A fun(?) section more for me than for anything else to showcase how grossly incompetent I am at actually getting a computer to do what I want.
mybbox <- raster::extent(sf::st_buffer(
x=xx$mapindex.poly[subset(xx$address.point, eval(parse(text = names(xx$flood.grid)[timestep]))>0),][xx$mapindex.poly[subset(xx$address.point, eval(parse(text = names(xx$flood.grid)[timestep]))>0),]$`Index Label`==index,],
dist=0.00005,
nQuadSegs=1,
endCapStyle="SQUARE",
joinStyle="ROUND",
mitreLimit=1,
singleSide=FALSE))
The mapping side of FOSSFlood is a bit wild, but this line takes the lead. I needed a slightly larger bounding box from the index that a user wants to view so that I could fly to it. However, these indexes aren’t necessarily the same for each time step, so the subset got that eval(parse()) function, inside a buffer, and because it’s all temporary this made sense (at the time) to do in the single step you see here.

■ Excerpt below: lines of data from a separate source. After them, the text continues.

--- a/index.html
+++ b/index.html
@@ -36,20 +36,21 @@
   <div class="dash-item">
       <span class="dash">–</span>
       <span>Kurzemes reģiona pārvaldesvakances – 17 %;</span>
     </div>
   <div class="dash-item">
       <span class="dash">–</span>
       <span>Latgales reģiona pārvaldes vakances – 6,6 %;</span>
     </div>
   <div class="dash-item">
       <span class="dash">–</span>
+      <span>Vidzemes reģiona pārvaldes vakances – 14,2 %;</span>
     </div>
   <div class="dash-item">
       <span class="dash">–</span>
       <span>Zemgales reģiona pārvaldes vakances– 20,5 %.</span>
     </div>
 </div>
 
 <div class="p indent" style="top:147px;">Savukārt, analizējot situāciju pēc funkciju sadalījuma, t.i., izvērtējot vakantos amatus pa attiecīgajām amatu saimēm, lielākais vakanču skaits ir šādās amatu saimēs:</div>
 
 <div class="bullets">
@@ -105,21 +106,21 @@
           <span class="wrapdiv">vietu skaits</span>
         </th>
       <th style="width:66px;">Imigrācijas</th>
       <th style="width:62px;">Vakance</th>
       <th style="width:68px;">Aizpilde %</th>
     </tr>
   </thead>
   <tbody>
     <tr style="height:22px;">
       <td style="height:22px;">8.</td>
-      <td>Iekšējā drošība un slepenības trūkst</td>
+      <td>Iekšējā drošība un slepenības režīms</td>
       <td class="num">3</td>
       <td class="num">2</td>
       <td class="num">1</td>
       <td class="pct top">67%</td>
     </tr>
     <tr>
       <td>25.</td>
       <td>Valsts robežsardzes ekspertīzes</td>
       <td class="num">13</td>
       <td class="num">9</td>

for x in np.nditer(branch_GRIDCODES_lookup):
for y in np.array([[x]])[0][0][0].split(","):
if int(y)==mat_num:
branch_num = np.array([[x]])[0][0][1]
This chuck, called iteratively in a for loop, looks at all the grid codes for a given fldpln library and, for a given mat file returns the branch code for that mat file, all so I can eventually stich them together in a numpy array. I have a hate-love-hate relationship with Python….
if(SpaceSelectValue == "stdDev") {
results = ee.ImageCollection(app.MODDef)
.select(stringSeperator,LCtoUse)
.map(function(image) {
return image.reduceRegions({
collection: AOI.geometry(),
reducer: ee.Reducer.stdDev().group({
groupField: 1,
groupName: "code",
}),
scale: resultsScale
}).map(function(f) {
// Process the grouped results from list of dictionaries to dictionary.

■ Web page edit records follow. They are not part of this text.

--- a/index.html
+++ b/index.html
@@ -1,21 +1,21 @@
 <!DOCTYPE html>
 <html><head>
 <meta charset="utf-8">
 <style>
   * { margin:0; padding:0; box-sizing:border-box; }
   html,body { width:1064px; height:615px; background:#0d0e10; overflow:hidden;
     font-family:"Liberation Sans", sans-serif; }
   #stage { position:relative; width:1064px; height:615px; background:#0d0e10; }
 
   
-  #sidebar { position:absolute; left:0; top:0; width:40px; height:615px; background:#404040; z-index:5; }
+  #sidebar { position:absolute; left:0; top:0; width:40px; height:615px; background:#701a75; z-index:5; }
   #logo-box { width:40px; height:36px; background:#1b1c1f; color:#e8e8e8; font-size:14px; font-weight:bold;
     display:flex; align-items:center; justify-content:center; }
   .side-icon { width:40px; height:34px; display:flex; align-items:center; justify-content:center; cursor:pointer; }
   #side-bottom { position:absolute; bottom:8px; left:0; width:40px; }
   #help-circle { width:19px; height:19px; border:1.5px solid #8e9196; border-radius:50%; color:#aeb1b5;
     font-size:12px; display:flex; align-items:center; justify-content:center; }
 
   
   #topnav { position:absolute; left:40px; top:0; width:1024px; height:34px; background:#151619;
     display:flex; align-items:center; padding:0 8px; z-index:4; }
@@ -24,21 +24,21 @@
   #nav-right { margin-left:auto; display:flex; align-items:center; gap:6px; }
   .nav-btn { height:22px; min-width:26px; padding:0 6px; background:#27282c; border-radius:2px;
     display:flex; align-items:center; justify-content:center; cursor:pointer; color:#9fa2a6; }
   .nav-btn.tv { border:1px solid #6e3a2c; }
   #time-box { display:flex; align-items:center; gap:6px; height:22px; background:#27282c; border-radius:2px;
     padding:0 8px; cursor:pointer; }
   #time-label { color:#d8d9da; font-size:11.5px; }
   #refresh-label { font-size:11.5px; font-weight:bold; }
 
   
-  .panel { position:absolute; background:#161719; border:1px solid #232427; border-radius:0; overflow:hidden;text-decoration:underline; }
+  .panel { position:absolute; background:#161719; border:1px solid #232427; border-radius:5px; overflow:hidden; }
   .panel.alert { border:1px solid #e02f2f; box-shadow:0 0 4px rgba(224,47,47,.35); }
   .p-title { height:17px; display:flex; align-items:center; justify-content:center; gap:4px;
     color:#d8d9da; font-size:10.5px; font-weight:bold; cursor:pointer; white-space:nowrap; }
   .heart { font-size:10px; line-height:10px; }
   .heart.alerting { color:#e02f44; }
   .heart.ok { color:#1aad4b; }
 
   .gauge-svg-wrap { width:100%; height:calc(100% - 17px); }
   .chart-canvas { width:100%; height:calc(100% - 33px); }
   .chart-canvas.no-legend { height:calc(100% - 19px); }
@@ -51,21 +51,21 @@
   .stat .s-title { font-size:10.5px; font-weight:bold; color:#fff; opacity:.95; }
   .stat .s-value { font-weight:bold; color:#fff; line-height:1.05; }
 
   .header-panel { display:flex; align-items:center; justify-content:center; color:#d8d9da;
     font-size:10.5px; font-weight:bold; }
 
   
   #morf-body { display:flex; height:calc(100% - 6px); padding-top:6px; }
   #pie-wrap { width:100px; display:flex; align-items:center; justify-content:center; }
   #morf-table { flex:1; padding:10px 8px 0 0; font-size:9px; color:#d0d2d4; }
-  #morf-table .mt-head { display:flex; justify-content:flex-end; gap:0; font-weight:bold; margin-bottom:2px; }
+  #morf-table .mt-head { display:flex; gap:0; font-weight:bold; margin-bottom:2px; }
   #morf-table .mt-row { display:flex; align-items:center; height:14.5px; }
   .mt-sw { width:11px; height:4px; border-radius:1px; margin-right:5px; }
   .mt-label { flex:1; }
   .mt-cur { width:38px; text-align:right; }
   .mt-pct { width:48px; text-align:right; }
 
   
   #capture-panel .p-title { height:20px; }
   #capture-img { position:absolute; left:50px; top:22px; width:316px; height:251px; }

var dict = ee.List(f.get("groups")).map(function(group) {
group = ee.Dictionary(group).combine(ee.Dictionary({code:99,stdDev:[null]}), false);
var code = ee.Number(group.get("code")).format("code_%d");
var stdDev = group.get("stdDev");
return [code, stdDev];
});
dict = ee.Dictionary(dict.flatten());
// Add a date property to each output feature.
return f.set("date YYYY-MM-dd", image.date().format("YYYY-MM-dd"))
.set("system:time_start", image.date().millis())
.set(dict)
.set("groups", null);
});
});
A lot of my JavaScript is pretty repetitive as a result of my poor skills and a sub par understanding of client-server interactions. Although this isn’t the most egregious example, it is repeated in TEAM no less than 7 times with minor changes for each statistic of aggregation.